▸ About this task:
Produce a word-for-word copy of the listing below without its pictures.

▸ Data for this task:
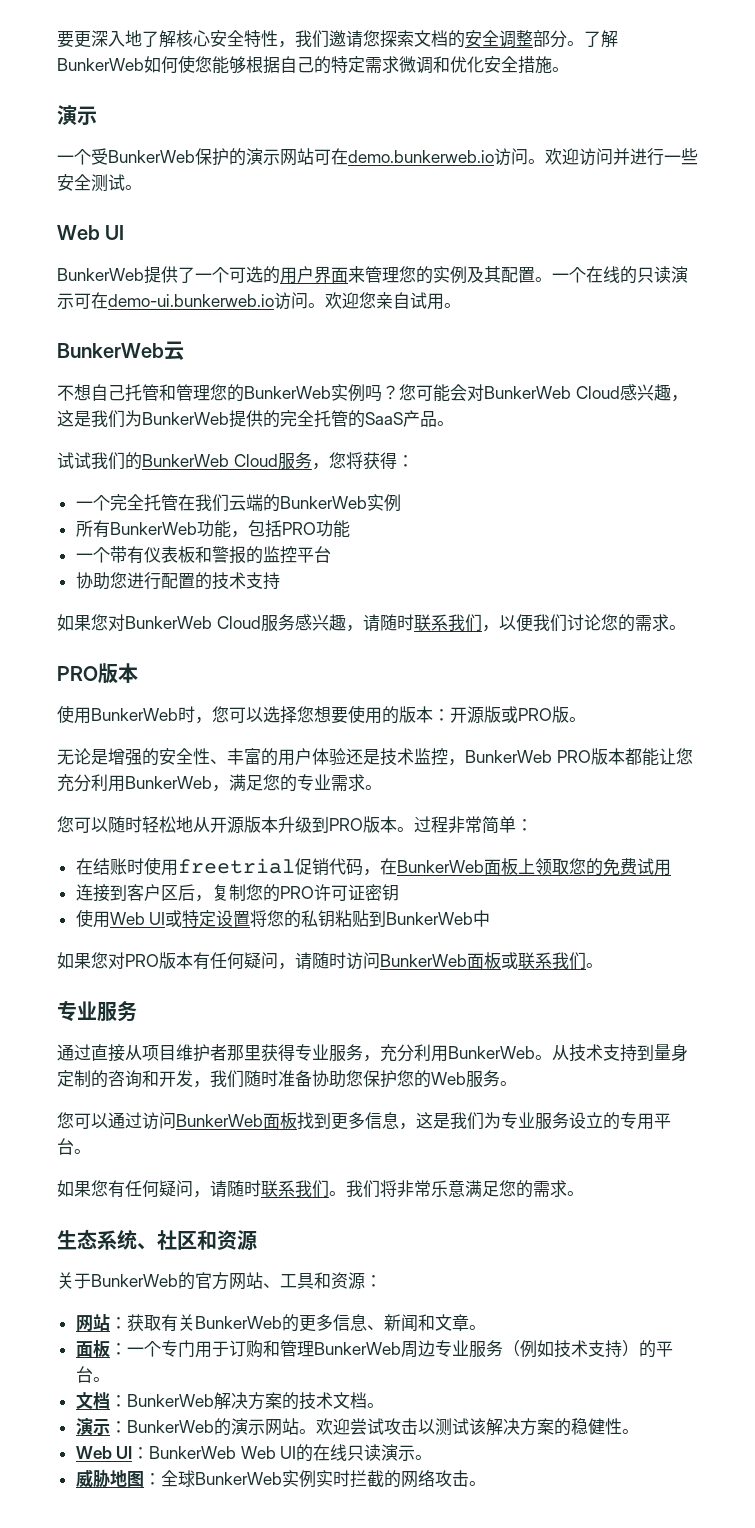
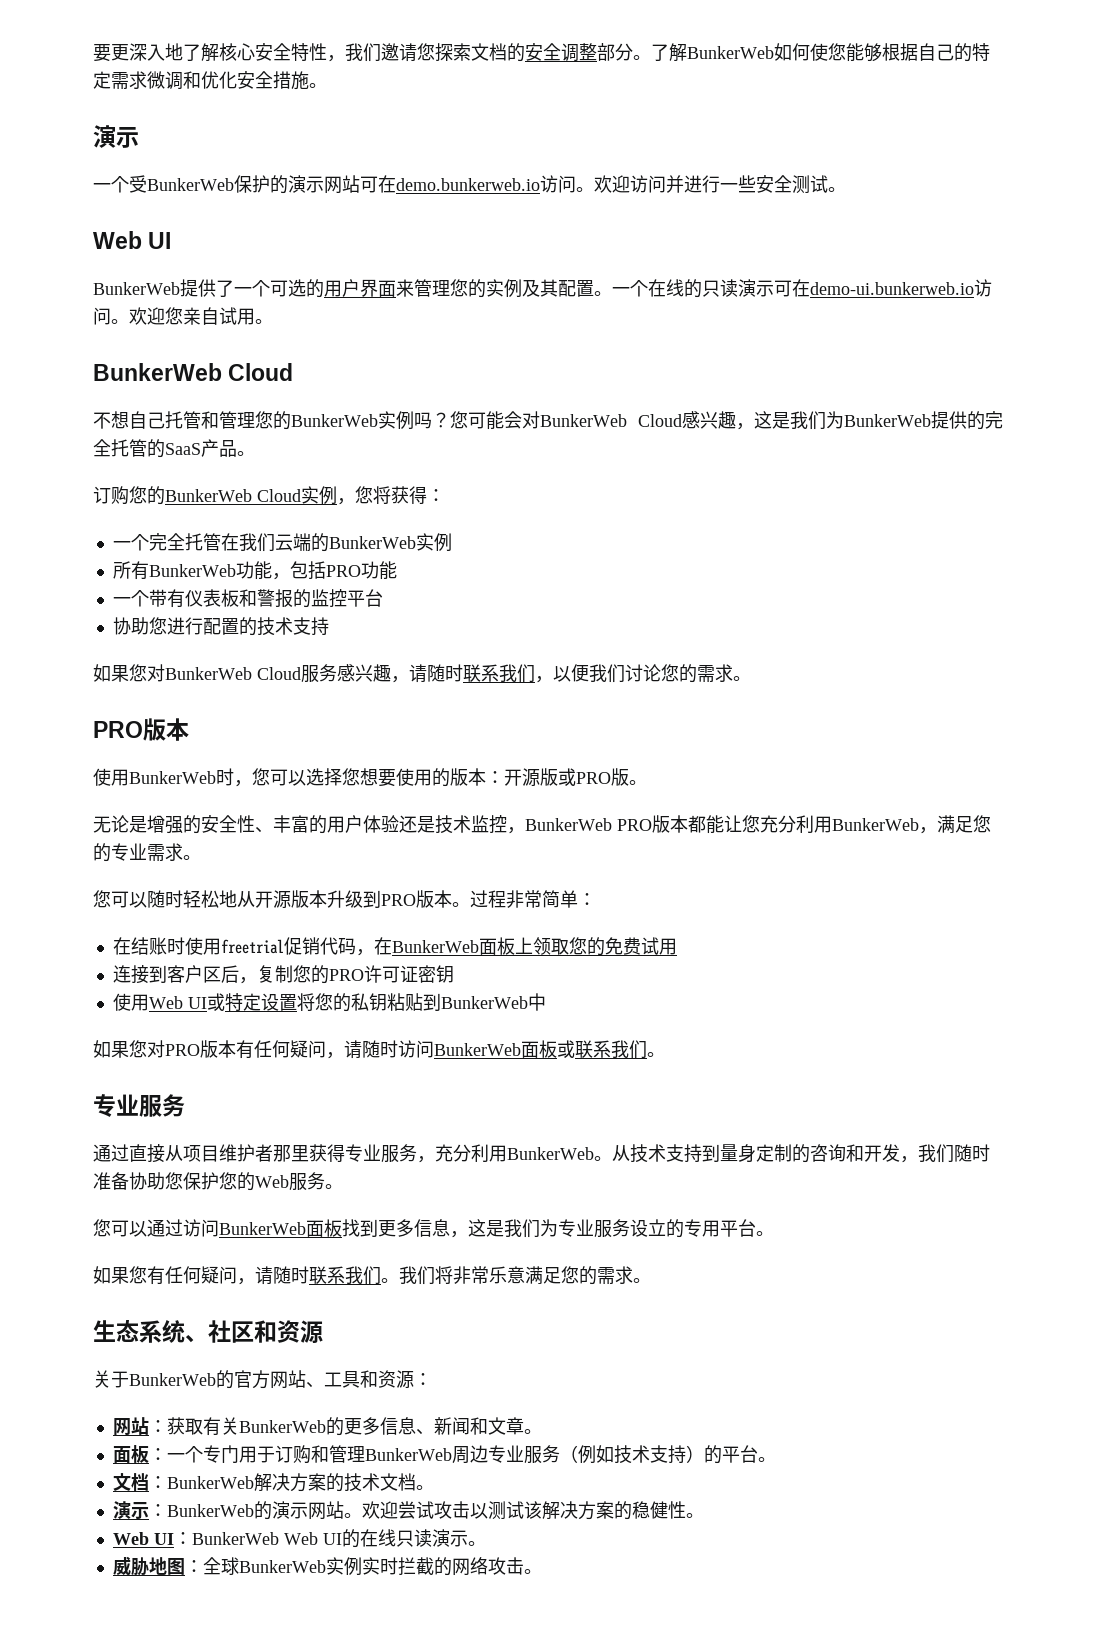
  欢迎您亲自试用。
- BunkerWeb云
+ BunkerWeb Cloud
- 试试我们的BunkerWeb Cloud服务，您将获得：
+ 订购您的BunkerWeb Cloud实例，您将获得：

▸ Expected answer:
  欢迎您亲自试用。
- BunkerWeb云
+ BunkerWeb Cloud
- 试试我们的BunkerWeb Cloud服务，您将获得：
+ 订购您的BunkerWeb Cloud实例，您将获得：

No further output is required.